(External) Development of a toolset for the efficient analysis, characterization, and reporting of viral genomics data
Advisor: Oliver Lung, Canadian Food Inspection Agency
Suggested co-advisors: Zvonimir Poljak
For this project, a student will work towards developing a data analysis platform which will be used to analyze metagenomic and viral genomic datasets. These datasets, and the associated metadata, are becoming increasingly complicated. Also, a rich amount of additional information, such as protein functions, the functional roles of various mutations, and data generated through antigenic cartography, is being compiled at an accelerated rate for important viral zoonotic pathogens such as SARS-CoV-2, Influenza, and Mpox. Integrating these additional sources of information and other tools will be key to generating reports that summarize key insights about viral sequences under evaluation. Normally, generating these types of reports is complicated since it requires highly qualified personnel. By developing this data analysis platform, the student(s) working on this project will help simplify some aspects of data analysis, thereby improving turnover time, reporting of key findings, and efficiency. Ultimately, this work will enable the better allocation of resources at various levels to more complex computational tasks.

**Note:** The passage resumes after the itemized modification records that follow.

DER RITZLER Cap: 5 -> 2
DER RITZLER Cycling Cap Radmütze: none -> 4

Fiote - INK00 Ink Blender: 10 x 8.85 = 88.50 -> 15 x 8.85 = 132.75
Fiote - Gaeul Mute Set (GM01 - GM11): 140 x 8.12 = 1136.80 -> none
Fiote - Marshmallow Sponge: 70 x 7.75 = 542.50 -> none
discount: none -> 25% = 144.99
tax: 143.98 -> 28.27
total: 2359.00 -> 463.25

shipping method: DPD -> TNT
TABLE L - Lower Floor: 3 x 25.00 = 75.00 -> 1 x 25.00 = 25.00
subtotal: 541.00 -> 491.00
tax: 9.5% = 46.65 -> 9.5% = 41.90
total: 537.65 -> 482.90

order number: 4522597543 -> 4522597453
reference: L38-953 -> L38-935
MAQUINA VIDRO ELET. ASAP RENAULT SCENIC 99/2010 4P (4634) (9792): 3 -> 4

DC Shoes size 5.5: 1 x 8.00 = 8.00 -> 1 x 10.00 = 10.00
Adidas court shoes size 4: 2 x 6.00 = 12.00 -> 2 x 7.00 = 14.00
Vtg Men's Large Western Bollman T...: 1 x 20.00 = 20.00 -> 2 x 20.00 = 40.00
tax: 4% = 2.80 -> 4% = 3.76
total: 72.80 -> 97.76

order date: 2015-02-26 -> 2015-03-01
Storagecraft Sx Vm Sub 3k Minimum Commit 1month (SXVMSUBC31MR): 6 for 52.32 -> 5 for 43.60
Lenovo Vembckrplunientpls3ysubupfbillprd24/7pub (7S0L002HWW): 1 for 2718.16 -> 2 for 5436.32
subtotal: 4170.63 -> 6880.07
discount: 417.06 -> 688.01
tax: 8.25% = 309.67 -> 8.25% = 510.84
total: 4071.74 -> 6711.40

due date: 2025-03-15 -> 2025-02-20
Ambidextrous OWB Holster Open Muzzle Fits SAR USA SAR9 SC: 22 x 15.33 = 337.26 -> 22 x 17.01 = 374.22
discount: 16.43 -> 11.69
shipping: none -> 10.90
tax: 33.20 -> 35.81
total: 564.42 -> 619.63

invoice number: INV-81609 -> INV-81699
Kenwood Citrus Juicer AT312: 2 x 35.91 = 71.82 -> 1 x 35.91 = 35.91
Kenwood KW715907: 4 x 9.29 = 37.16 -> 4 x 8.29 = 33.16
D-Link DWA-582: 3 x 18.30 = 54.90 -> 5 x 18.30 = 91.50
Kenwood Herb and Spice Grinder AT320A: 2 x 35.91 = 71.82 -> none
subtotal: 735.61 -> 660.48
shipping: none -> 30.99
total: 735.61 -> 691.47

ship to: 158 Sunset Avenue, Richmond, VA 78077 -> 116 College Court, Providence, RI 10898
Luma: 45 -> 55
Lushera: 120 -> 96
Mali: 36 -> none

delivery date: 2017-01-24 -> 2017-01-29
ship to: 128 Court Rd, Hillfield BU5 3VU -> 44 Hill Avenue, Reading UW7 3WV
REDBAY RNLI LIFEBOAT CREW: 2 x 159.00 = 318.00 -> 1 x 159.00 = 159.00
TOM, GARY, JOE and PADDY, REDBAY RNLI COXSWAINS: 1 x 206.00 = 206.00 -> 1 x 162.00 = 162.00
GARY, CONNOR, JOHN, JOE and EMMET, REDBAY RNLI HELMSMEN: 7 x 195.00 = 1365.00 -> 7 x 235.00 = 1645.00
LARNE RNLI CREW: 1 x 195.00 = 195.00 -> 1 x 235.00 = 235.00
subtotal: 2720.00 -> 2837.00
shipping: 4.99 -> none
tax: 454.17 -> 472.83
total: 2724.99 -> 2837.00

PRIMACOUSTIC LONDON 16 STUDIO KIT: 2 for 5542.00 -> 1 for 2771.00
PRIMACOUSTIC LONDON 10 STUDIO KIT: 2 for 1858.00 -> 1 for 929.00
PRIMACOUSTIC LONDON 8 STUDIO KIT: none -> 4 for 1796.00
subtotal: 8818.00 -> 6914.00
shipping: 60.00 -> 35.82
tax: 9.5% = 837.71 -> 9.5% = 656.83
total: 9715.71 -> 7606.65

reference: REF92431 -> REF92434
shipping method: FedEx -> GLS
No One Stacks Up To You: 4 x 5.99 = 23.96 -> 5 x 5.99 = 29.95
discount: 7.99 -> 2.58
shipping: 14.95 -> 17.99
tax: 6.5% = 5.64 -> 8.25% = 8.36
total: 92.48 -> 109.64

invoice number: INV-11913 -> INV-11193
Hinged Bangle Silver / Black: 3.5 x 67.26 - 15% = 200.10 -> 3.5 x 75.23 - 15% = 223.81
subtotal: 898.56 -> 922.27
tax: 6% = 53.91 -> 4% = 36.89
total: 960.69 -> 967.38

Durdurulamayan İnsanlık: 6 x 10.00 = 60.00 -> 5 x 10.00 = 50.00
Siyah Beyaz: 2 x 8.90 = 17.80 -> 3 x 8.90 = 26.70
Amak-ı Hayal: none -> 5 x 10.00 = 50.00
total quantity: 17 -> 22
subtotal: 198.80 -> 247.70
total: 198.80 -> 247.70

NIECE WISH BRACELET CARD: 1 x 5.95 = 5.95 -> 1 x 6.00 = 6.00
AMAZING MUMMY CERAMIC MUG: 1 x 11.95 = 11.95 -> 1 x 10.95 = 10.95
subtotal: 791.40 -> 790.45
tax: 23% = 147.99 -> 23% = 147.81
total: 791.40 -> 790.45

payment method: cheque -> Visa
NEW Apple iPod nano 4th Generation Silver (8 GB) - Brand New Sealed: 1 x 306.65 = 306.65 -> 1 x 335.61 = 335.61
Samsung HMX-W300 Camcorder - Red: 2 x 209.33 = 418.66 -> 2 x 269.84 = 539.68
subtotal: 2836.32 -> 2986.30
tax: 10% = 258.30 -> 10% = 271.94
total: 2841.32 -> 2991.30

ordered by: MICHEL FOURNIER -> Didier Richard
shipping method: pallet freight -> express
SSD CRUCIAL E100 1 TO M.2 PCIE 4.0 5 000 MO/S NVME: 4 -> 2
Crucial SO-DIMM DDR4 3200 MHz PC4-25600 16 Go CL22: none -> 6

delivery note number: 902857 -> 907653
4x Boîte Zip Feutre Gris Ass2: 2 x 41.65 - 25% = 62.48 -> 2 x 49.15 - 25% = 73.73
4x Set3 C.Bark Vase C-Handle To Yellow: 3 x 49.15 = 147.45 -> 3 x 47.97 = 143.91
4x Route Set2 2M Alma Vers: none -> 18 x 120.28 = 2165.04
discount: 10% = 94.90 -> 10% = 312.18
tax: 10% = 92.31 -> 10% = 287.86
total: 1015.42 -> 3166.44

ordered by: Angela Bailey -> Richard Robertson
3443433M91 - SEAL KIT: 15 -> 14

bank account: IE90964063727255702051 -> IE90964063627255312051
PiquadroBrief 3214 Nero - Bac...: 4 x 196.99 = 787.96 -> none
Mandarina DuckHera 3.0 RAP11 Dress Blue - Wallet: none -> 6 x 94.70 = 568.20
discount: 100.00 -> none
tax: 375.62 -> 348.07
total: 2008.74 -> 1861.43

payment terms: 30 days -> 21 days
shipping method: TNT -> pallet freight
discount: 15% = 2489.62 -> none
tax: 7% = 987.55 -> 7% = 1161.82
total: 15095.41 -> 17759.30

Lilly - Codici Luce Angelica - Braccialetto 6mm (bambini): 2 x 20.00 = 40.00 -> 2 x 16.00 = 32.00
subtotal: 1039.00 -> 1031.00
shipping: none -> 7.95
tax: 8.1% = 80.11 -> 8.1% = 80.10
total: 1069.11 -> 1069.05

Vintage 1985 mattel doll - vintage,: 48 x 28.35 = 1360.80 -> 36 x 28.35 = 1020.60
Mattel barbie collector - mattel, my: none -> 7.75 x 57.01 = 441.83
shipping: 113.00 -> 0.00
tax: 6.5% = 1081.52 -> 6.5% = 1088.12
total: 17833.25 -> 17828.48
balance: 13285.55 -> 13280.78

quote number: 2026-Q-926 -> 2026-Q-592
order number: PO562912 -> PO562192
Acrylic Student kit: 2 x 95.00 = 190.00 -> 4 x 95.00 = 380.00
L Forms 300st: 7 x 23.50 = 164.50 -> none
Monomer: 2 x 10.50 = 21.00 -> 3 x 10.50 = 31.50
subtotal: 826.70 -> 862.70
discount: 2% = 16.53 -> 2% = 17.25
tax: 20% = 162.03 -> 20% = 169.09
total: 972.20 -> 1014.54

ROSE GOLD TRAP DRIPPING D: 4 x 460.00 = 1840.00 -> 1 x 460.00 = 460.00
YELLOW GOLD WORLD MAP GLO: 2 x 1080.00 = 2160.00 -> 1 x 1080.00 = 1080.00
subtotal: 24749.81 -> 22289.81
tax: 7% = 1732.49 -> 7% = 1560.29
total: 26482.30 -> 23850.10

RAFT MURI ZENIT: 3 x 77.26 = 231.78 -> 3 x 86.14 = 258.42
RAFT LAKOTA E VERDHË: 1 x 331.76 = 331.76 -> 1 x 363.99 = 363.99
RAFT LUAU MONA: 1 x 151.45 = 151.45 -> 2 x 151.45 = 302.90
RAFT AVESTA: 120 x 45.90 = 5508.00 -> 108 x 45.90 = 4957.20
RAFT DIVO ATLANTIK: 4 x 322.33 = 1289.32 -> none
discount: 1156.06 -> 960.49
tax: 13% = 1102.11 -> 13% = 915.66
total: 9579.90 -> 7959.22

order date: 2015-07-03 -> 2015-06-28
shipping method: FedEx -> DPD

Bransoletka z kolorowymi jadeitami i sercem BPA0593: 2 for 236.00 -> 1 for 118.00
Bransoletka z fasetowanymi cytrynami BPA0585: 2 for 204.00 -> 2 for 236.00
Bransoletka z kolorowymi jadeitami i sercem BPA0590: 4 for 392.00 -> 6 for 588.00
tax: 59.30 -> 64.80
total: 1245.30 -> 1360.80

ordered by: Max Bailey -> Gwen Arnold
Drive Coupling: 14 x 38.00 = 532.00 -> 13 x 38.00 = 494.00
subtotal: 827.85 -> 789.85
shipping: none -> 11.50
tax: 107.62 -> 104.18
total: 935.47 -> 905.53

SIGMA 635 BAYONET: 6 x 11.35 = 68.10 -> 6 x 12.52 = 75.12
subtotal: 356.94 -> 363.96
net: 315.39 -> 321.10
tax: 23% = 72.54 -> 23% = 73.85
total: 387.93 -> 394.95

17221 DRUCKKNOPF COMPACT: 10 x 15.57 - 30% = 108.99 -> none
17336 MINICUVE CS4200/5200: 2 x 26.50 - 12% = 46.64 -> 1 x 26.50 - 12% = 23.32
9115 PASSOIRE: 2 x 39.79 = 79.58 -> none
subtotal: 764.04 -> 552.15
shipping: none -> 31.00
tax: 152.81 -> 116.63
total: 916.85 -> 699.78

This is particularly important at the National Centre for Foreign Animal Disease as this will improve our efficiency in analyzing and characterizing high-consequence current, novel, and emerging viral pathogens. Furthermore, this work will be of benefit to health agencies in developing nations where access to high-quality analytical and bioinformatic services and resources is often limited. Finally, students will further develop their Python programming skills and learn how to integrate machine learning models and other advanced analytical approaches into a browser-based toolkit.
This project is suitable for one or two semesters. The student is required to occasionally be on-site.
Knowledge/Skills
Python programming, familiarity with training Scikit-learn models, familiarity with creating visualizations in Python (eg: scatterplots, waterfall plots, etc), understanding of common statistical methods used in genomics and metabarcoding research, familiarity with the Ubuntu command-line.